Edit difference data
########

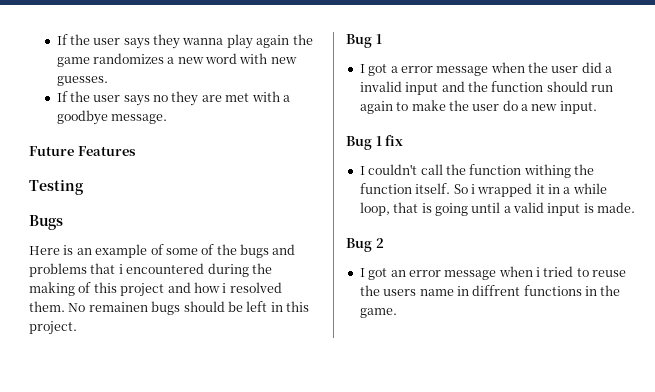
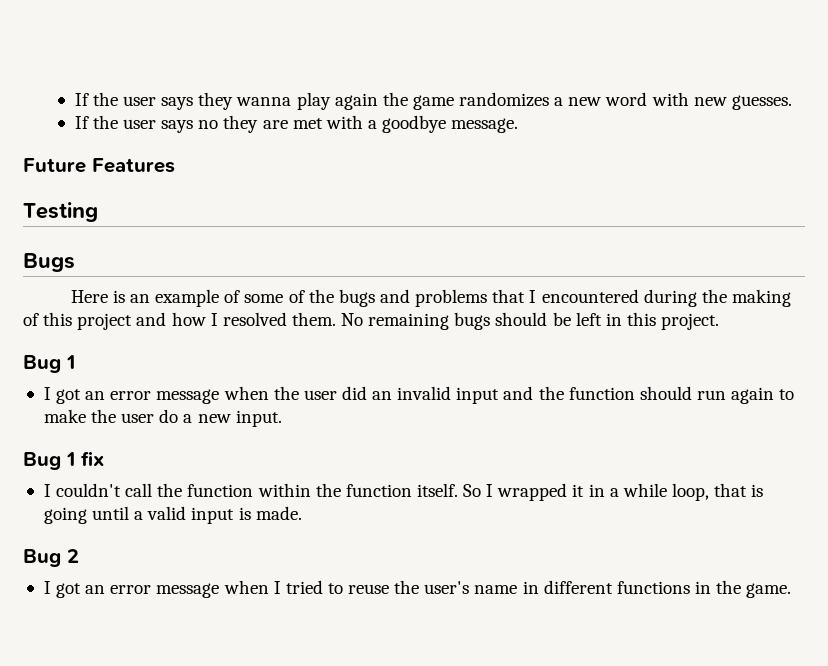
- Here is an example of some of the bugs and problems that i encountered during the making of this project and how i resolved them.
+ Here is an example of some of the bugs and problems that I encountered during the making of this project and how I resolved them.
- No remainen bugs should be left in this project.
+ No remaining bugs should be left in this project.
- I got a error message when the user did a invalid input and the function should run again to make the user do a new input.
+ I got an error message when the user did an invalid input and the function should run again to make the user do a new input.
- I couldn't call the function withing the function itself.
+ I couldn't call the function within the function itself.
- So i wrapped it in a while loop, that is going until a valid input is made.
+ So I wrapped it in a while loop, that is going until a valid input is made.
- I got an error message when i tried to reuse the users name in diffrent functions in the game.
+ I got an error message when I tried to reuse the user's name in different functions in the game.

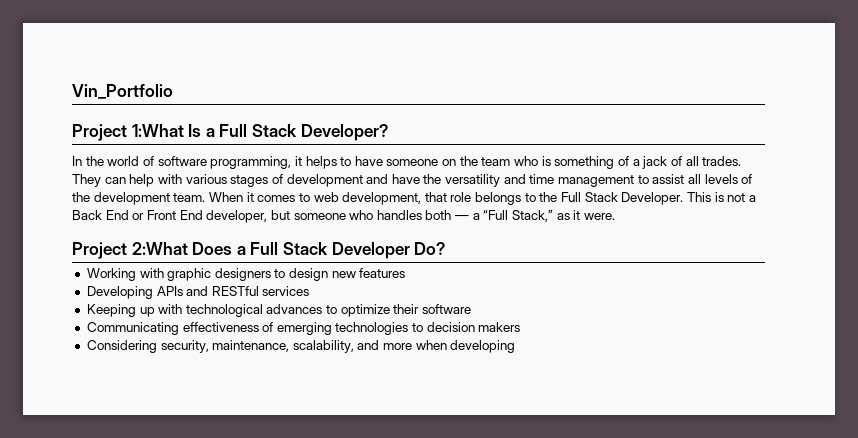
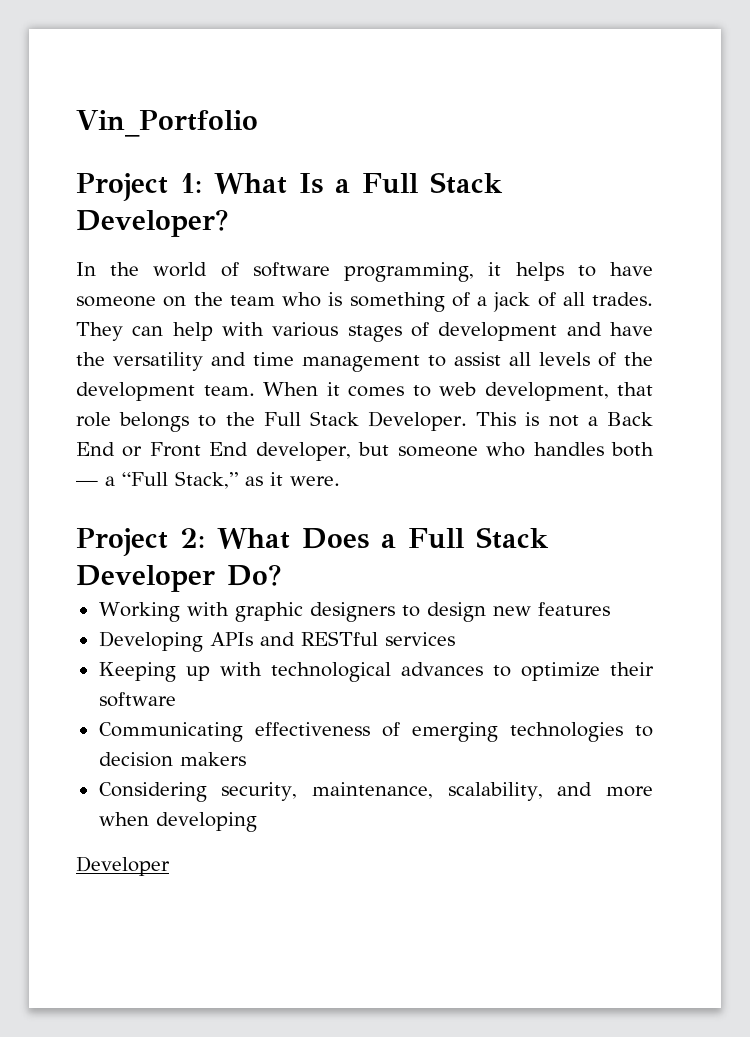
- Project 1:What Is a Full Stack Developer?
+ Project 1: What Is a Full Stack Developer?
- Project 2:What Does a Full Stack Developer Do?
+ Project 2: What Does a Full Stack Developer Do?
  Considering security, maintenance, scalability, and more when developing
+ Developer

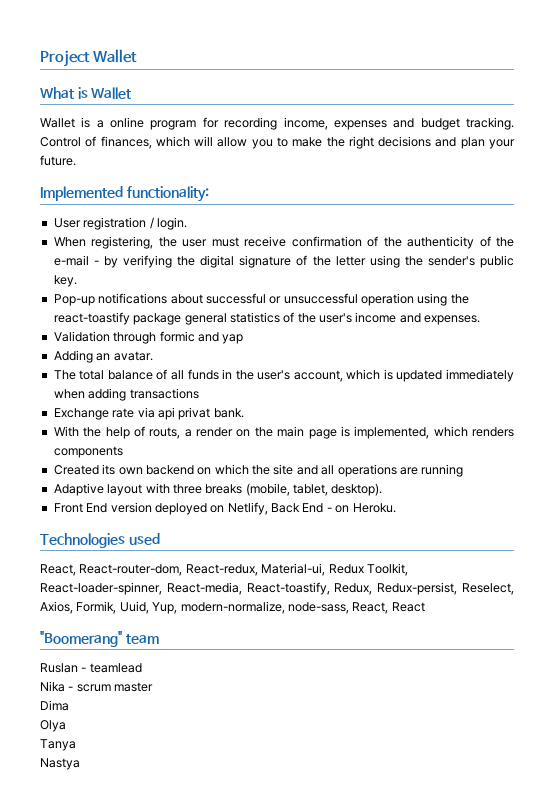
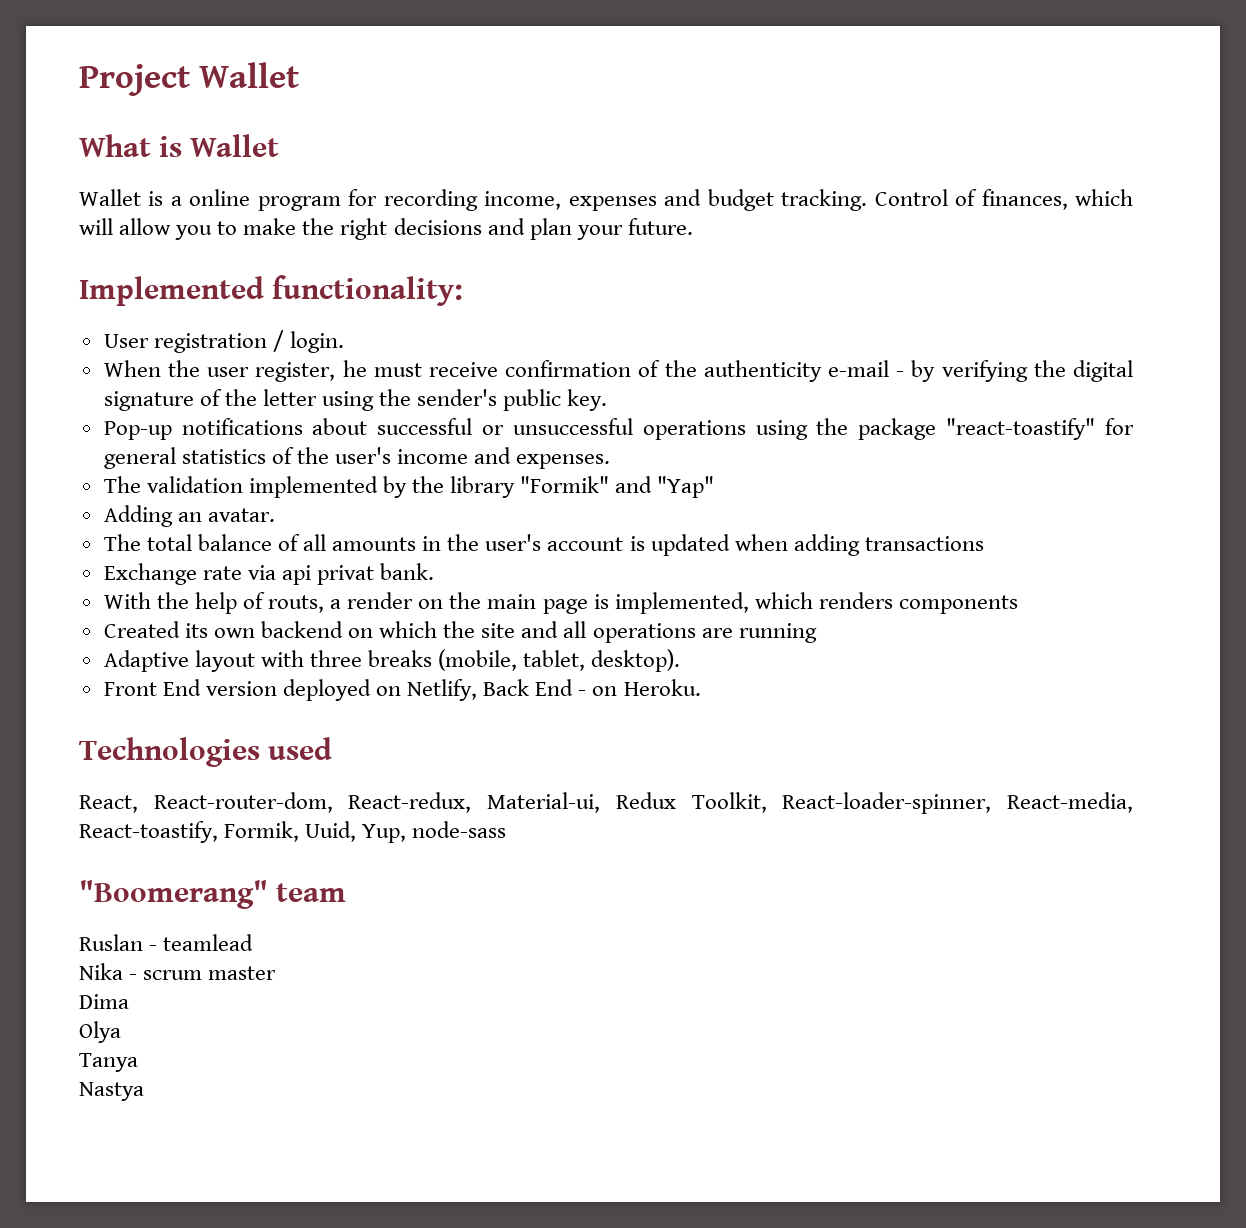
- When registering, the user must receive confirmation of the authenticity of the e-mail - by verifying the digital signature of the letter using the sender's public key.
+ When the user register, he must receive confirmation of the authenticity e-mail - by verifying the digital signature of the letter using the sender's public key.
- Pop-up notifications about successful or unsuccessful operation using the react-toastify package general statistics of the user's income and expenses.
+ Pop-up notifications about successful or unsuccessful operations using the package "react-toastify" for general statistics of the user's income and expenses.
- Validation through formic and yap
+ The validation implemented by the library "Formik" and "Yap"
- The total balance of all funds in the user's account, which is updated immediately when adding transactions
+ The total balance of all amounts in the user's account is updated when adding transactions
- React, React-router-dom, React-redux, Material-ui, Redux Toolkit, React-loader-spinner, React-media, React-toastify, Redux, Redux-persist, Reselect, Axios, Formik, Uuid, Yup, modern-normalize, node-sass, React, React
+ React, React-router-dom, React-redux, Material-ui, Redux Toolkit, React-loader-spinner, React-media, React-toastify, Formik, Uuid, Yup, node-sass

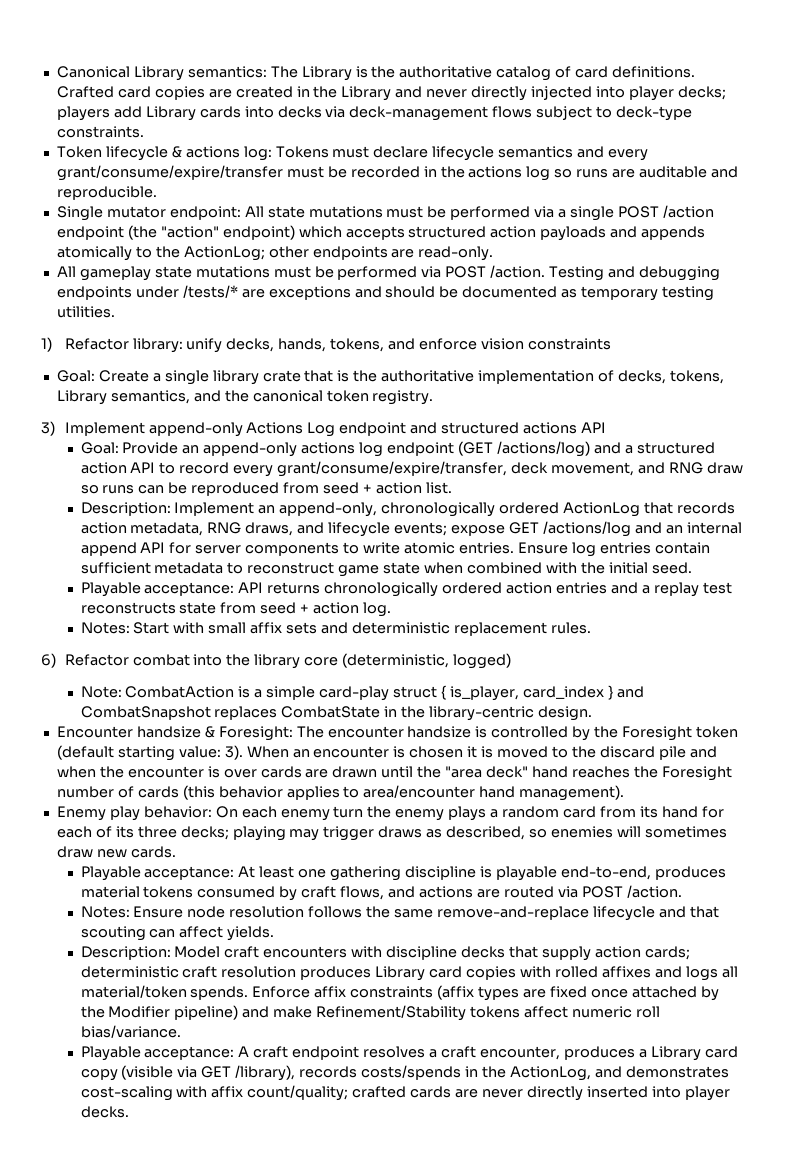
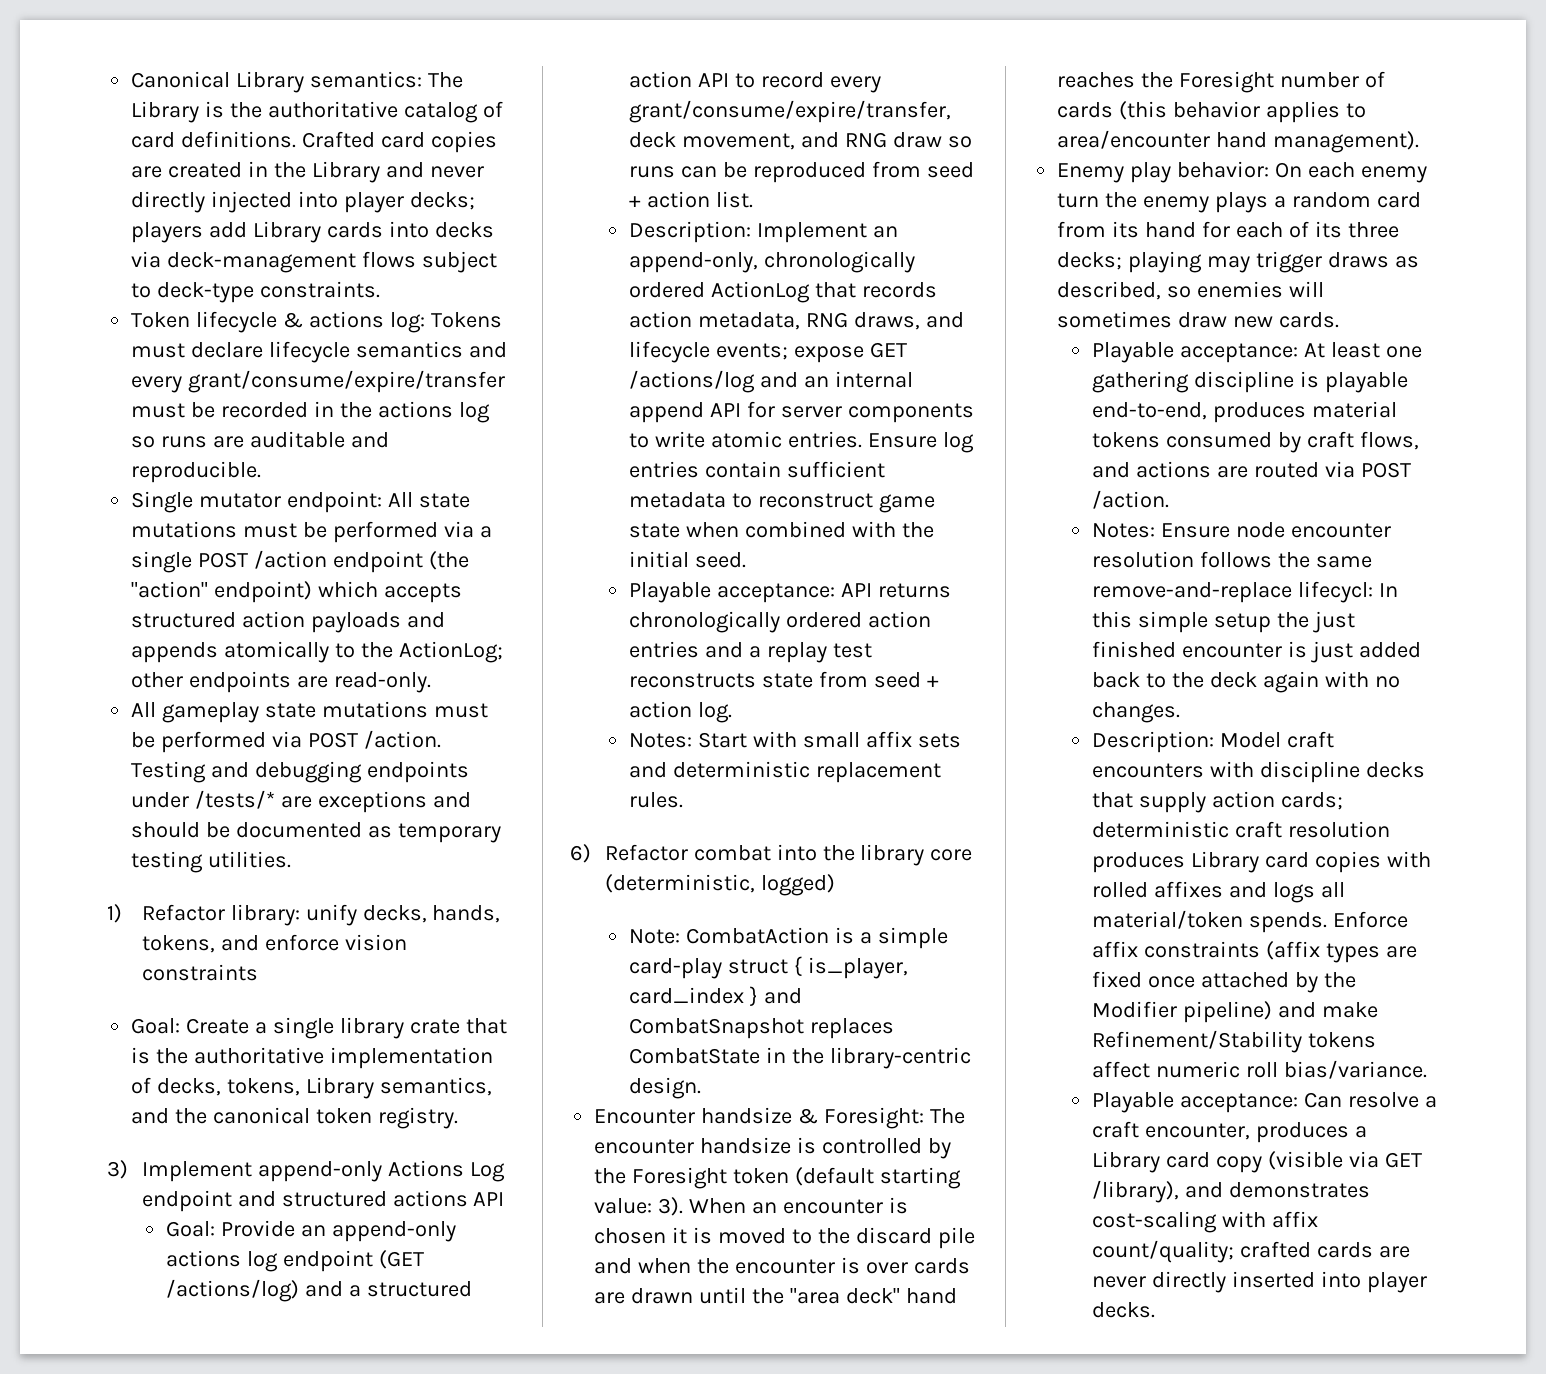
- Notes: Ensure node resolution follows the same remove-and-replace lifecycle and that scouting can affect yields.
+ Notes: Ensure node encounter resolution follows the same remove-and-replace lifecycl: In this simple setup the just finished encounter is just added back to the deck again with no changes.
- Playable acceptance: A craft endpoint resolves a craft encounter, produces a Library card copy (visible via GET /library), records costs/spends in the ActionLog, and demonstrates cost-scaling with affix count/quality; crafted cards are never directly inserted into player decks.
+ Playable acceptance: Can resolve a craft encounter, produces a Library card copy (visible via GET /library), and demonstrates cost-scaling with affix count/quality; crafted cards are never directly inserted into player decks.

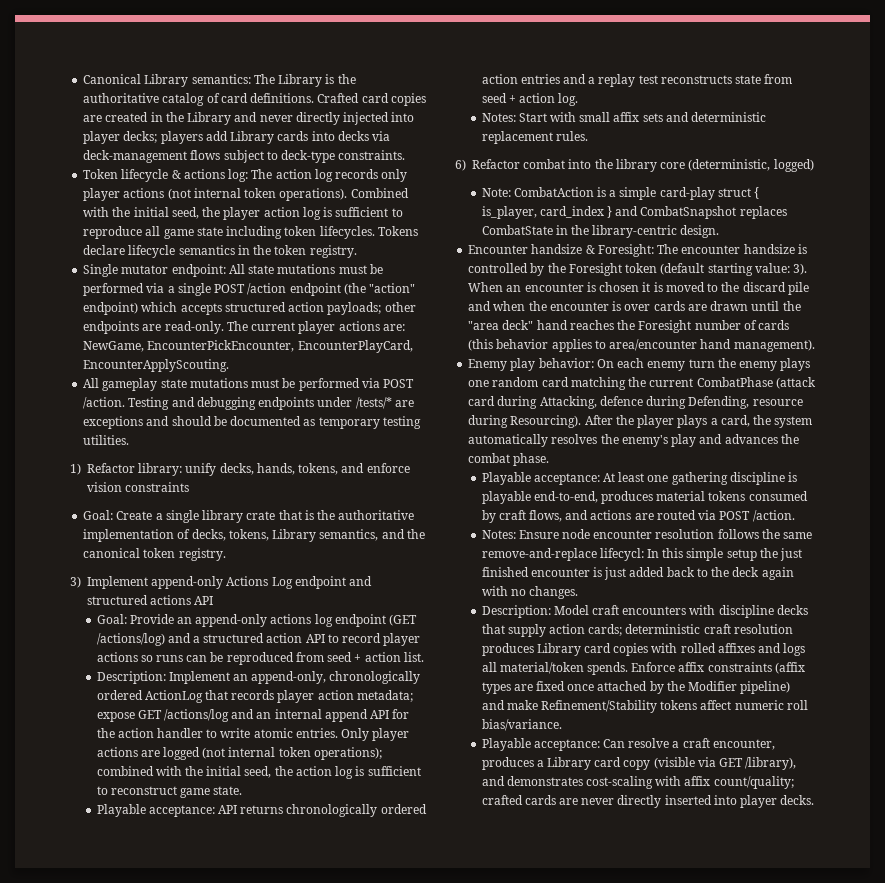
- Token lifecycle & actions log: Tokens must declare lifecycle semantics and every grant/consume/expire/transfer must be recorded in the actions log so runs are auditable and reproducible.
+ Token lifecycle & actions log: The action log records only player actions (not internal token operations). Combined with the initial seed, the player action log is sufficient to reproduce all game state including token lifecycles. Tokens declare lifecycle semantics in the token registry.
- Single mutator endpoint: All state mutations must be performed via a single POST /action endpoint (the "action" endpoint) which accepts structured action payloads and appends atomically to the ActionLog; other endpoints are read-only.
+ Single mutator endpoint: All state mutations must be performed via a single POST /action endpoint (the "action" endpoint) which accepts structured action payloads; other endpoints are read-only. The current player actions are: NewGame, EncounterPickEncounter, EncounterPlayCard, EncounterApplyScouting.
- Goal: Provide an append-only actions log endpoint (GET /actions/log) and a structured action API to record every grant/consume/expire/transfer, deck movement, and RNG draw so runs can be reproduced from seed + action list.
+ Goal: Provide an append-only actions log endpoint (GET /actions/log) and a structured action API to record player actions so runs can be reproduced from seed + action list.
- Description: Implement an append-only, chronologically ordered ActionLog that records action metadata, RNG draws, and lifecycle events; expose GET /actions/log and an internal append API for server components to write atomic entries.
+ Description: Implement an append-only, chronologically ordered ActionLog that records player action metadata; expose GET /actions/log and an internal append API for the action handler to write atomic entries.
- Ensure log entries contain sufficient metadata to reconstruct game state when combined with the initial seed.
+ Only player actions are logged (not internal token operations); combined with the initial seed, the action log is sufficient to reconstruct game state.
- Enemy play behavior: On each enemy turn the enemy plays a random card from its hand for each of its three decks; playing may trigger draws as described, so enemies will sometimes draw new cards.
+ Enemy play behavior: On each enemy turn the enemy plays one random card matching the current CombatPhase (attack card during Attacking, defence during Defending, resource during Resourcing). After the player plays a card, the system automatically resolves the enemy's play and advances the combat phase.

########

What is needed is an exact copy of each line from the top of the data above through the line containing "1: What Is a Full Stack Developer?", with no pictures.

▸ **TASK ANSWER**
- Here is an example of some of the bugs and problems that i encountered during the making of this project and how i resolved them.
+ Here is an example of some of the bugs and problems that I encountered during the making of this project and how I resolved them.
- No remainen bugs should be left in this project.
+ No remaining bugs should be left in this project.
- I got a error message when the user did a invalid input and the function should run again to make the user do a new input.
+ I got an error message when the user did an invalid input and the function should run again to make the user do a new input.
- I couldn't call the function withing the function itself.
+ I couldn't call the function within the function itself.
- So i wrapped it in a while loop, that is going until a valid input is made.
+ So I wrapped it in a while loop, that is going until a valid input is made.
- I got an error message when i tried to reuse the users name in diffrent functions in the game.
+ I got an error message when I tried to reuse the user's name in different functions in the game.

- Project 1:What Is a Full Stack Developer?
+ Project 1: What Is a Full Stack Developer?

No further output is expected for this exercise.